Connecticut AG Announces Court Order Blocking Solar Wolf From Doing Business in Connecticut Until It Responds to Consumer Protection Investigation
The Connecticut AG and the Connecticut Department of Consumer Protection Commissioner announced an “investigation into and enforcement against unfair and deceptive practices” of the solar company Solar Wolf Energy, Inc., relating to alleged “failures to complete or even begin promised residential work” and the company’s failure to return deposits paid by the customers. After the company failed to respond to an investigative demand, the AG obtained a court order “blocking Solar Wolf from selling, advertising, offering, or marketing goods or services in Connecticut until it obtains permission from the court.” A copy of the AG’s press release is available here.
Juul Labs Enters $438.5 Million Settlement Over Allegedly Misleading Advertising
E-cigarette manufacturer Juul Labs entered a $438.5 million settlement with 33 states and Puerto Rico relating to the promotion of its products that were allegedly targeted at minors.

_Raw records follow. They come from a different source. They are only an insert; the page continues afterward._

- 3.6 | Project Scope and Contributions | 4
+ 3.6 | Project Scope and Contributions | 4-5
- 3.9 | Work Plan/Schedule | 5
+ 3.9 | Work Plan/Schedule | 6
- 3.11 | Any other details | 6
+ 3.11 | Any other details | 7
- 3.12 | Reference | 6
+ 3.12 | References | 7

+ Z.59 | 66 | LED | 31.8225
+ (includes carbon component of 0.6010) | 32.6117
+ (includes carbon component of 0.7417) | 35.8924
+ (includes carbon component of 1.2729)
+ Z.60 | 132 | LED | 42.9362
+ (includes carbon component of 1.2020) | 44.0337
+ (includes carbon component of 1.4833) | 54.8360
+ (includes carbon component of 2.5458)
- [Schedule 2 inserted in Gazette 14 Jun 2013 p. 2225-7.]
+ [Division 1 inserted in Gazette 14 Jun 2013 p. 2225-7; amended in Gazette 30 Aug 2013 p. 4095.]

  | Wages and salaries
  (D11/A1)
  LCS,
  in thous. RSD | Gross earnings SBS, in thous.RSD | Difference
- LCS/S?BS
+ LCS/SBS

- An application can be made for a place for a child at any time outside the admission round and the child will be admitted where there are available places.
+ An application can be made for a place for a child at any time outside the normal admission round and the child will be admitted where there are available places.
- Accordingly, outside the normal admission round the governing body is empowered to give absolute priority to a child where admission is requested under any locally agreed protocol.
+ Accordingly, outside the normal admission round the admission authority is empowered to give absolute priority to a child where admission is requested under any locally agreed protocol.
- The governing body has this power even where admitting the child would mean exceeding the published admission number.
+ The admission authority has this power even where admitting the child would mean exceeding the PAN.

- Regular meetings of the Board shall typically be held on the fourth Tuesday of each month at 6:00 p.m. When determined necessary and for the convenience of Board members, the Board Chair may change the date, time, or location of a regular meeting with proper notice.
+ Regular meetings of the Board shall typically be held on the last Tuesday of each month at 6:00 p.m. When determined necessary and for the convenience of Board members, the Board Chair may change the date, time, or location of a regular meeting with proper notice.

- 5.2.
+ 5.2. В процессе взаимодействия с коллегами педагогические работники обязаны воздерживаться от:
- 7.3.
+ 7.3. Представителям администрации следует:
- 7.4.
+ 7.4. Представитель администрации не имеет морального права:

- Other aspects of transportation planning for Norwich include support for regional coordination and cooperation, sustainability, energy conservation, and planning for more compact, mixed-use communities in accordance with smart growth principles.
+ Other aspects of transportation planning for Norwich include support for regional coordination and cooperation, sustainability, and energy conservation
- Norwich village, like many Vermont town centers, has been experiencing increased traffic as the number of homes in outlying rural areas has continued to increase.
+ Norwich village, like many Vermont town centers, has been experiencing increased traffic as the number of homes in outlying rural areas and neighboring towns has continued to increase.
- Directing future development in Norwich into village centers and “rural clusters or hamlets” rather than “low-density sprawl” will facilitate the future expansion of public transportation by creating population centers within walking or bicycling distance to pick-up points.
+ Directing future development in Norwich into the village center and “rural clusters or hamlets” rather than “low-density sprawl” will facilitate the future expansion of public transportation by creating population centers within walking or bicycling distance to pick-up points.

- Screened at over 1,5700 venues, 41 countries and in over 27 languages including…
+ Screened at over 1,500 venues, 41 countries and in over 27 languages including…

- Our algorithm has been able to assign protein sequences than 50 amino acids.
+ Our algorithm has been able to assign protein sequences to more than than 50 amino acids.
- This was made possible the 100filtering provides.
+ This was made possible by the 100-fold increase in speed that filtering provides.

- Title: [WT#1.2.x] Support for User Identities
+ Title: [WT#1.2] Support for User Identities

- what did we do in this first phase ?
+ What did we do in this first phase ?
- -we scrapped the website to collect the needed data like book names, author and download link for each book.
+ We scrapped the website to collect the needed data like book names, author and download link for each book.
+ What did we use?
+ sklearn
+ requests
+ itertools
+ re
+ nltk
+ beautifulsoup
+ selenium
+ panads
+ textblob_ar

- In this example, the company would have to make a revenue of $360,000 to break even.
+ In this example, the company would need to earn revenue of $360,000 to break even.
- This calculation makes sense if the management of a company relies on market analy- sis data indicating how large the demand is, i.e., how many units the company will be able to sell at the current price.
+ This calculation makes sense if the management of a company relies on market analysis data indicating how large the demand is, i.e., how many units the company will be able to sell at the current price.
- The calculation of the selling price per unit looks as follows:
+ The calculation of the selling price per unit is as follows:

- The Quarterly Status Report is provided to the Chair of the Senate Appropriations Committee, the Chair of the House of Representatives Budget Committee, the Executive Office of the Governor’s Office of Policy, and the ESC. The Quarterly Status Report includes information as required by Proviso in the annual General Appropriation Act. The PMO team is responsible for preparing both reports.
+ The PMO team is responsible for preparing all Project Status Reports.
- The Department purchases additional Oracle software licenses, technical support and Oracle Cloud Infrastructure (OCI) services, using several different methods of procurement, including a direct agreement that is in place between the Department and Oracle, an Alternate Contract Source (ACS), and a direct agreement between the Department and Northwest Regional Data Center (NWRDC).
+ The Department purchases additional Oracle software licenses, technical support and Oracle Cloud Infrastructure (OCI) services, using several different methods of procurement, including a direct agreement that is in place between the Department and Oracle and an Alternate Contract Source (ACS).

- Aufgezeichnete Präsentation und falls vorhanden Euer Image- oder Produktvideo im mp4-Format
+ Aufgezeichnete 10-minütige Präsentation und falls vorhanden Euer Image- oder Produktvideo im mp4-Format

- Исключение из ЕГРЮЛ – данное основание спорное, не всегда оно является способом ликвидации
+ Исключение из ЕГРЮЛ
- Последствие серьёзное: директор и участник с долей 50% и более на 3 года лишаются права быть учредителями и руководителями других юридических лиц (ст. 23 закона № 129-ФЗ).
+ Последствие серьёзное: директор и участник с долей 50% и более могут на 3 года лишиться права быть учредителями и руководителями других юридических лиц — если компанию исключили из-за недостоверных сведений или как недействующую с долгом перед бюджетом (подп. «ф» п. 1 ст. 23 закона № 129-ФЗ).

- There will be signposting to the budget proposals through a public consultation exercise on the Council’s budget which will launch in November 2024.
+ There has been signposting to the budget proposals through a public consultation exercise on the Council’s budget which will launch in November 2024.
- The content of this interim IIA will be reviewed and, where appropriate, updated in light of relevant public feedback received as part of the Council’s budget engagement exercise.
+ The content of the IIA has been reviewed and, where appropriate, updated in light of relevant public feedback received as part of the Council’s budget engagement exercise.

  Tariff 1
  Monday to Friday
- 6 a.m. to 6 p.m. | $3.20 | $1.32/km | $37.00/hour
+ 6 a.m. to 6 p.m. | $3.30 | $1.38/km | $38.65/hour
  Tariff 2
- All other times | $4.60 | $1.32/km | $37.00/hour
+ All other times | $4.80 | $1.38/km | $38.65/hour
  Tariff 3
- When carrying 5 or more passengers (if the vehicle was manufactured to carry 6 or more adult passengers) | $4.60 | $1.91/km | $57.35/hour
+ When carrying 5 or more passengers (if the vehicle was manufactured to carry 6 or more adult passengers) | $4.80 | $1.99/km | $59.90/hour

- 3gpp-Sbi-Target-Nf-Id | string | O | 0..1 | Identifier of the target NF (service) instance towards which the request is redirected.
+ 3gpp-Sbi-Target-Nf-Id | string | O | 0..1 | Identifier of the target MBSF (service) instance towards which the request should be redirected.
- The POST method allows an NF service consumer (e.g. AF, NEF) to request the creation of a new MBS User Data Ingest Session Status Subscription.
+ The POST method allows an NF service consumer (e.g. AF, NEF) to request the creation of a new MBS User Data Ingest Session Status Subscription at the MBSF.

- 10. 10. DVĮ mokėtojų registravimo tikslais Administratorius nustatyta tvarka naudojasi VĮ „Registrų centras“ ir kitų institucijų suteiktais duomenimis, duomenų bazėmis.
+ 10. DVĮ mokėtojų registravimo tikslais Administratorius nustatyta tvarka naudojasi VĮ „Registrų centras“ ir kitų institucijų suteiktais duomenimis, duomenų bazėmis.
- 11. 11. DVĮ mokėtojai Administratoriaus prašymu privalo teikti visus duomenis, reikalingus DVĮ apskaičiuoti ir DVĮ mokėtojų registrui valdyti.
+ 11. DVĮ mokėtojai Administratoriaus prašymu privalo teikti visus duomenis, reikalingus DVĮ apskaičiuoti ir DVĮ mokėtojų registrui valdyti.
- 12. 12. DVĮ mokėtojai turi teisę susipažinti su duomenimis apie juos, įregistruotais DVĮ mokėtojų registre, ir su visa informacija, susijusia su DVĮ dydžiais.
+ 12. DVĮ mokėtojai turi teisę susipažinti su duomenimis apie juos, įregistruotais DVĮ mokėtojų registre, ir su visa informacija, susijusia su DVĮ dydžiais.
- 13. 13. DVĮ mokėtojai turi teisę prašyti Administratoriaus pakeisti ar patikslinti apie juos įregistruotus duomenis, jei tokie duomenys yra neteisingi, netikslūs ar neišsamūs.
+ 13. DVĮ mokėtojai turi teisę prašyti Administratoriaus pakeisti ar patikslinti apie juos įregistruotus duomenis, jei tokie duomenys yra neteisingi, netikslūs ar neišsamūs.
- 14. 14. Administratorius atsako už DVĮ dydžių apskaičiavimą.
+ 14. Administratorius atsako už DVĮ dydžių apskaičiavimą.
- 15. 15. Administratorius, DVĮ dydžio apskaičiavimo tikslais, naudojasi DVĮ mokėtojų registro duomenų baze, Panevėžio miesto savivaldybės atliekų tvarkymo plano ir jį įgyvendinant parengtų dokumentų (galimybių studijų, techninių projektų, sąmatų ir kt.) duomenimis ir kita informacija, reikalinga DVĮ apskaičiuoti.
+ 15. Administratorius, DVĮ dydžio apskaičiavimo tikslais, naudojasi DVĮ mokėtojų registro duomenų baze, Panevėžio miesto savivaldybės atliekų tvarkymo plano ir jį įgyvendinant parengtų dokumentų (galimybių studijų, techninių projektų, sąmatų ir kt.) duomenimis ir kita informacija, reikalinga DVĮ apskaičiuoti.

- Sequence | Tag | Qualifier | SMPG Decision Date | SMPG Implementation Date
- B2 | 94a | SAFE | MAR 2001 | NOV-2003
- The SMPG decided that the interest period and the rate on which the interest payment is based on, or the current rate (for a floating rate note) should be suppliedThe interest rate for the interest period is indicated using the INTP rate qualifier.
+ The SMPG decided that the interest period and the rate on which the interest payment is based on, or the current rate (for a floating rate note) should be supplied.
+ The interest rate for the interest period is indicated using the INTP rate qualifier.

The AGs alleged that Juul used a variety of marketing tactics to target minors, including using a “sleek design that could be easily concealed,” selling flavors known to appeal to younger consumers, modifying the composition of its product to make the vapor less harsh on new, or young, users, and using age verification strategies it knew would be ineffective. More generally, the AGs alleged that Juul improperly implied that its products had lower nicotine content than they actually did and misrepresented that its product was a smoking cessation device without FDA approval for such a claim.
The settlement documents were not finalized at the time the AGs announced the settlement. In addition to agreeing to refrain from a range of marketing tactics, Juul agreed to pay $438.5 million over six to 10 years. The longer the payment period the company opts to take, the higher the settlement amount will be. The maximum settlement amount is $476.6 million.